Code Monkey home page Code Monkey logo

Comments (17)

sverx avatar sverx commented on August 22, 2024 1

OK you can try now. I have added
SMS_loadTileMapColumnatAddr (unsigned int dst, const void *src, unsigned int height)
and the macro
SMS_loadTileMapColumn(x,y,src,height)
so for instance to update 24 tiles in vertical starting from the one at 0,0 you can issue
SMS_loadTileMapColumn (0,0,source_data,24);
where source_data is a pointer to unsigned int - or an array of unsigned int with at least 24 elements.

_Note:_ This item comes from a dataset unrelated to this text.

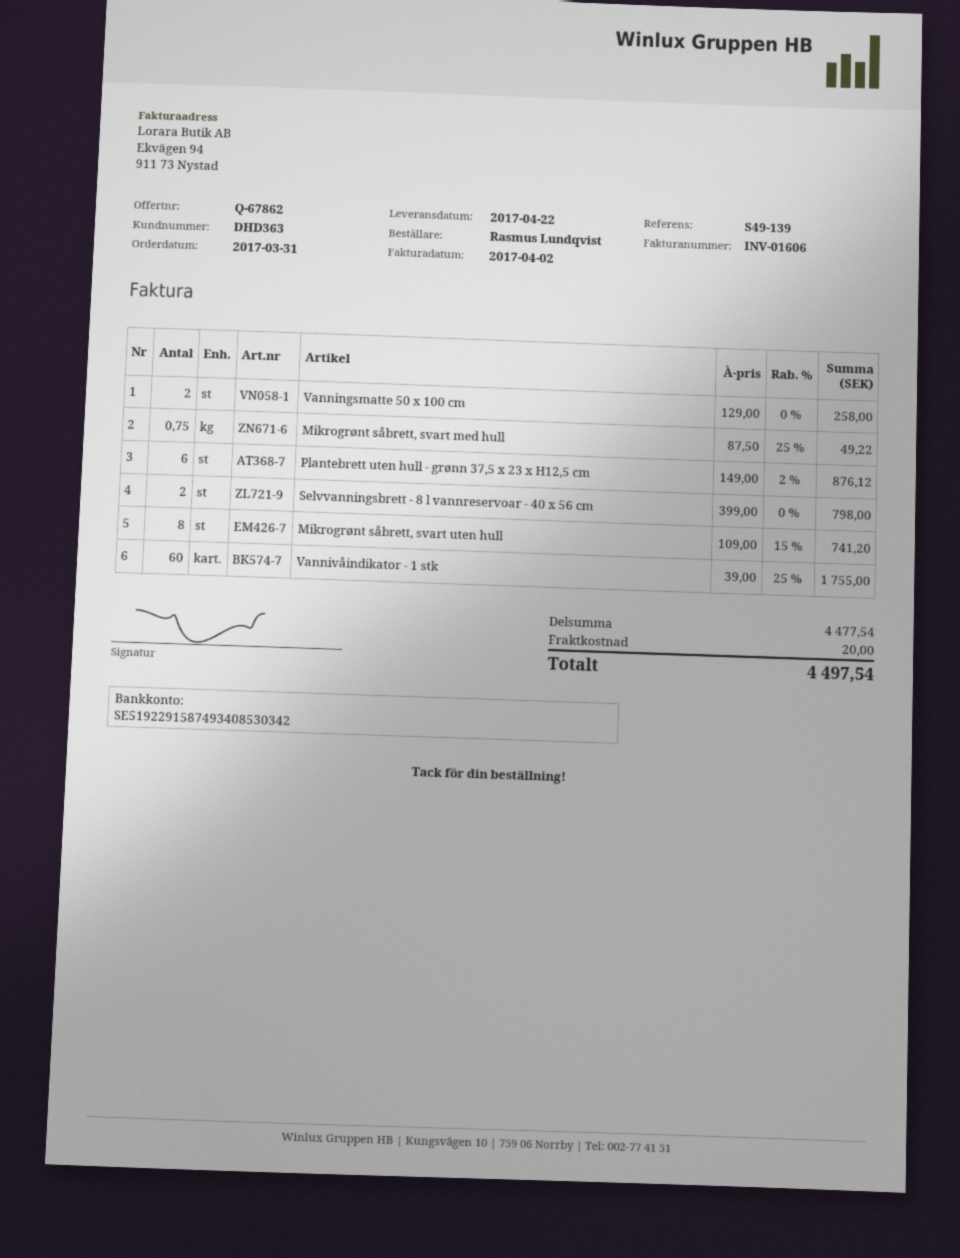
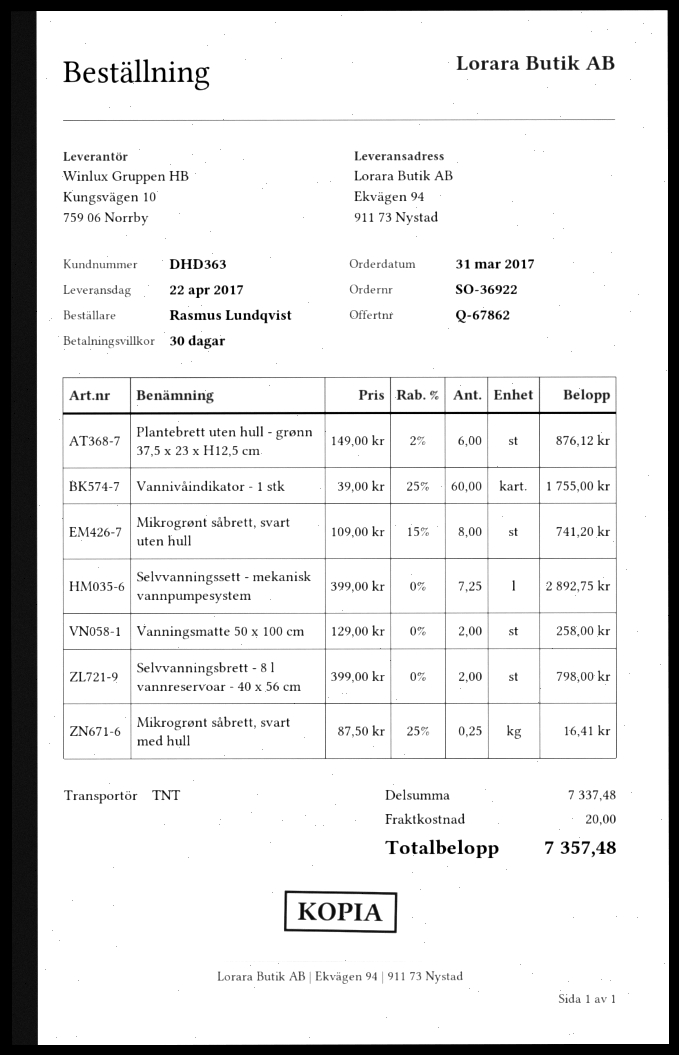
Mikrogrønt såbrett, svart med hull: 0.75 x 87.50 - 25% = 49.22 -> 0.25 x 87.50 - 25% = 16.41
Selvvanningssett - mekanisk vannpumpesystem: none -> 7.25 x 399.00 = 2892.75
subtotal: 4477.54 -> 7337.48
total: 4497.54 -> 7357.48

The function is native asm and pretty fast, and just reordering the asm instructions I made it safe anyway so it doesn't need to be marked as UNSAFE as it anyway can't be faster than this.

from devkitsms.

xfixium avatar xfixium commented on August 22, 2024 1

Wow, that is blazing fast now! It seems to work as expected, thank you so much. I do have one concern, however. While this method works perfect for my needs, I'm wondering how popular it would be for people using a standard horizontal formatted tilemap? Just throwing that thought out there.

from devkitsms.

xfixium avatar xfixium commented on August 22, 2024 1

Valid points, thanks again!

from devkitsms.

sverx avatar sverx commented on August 22, 2024 1

I realized it could be done even faster, so I just pushed an update.

Regarding this topic, instead:

Also also, I'd like to note, an UNSAFE version of SMS_VRAMmemset(W) might come in handy for various other things I'm trying to accomplish manipulating the VRAM directly. Not just this update column scenario.

would you mind elaborating on it? I'd like to understand what are your specific needs for something like that.

from devkitsms.

xfixium avatar xfixium commented on August 22, 2024 1

Yes, I need to re-crunch the numbers just so I'm not talking out my butt. It mainly has to do with sprite processing. I'm currently on vacation, so my response has been delayed until I have free time.

from devkitsms.

sverx avatar sverx commented on August 22, 2024 1

OK, so I'm closing this.

Thank you for suggesting an useful new feature! 😃

from devkitsms.

sverx avatar sverx commented on August 22, 2024

The reason why setting horizontally consecutive tiles is fast and any other way is slow is because the SMS VDP automatically auto-increments the destination address, so you can write a stream of bytes to VRAM without setting a new address only as long as the new write address is the next one as the previous write.

This means that the only way to set a single column of tiles is to issue one SMS_setNextTileatXY and one SMS_setTile for each tile, there's no practical workaround.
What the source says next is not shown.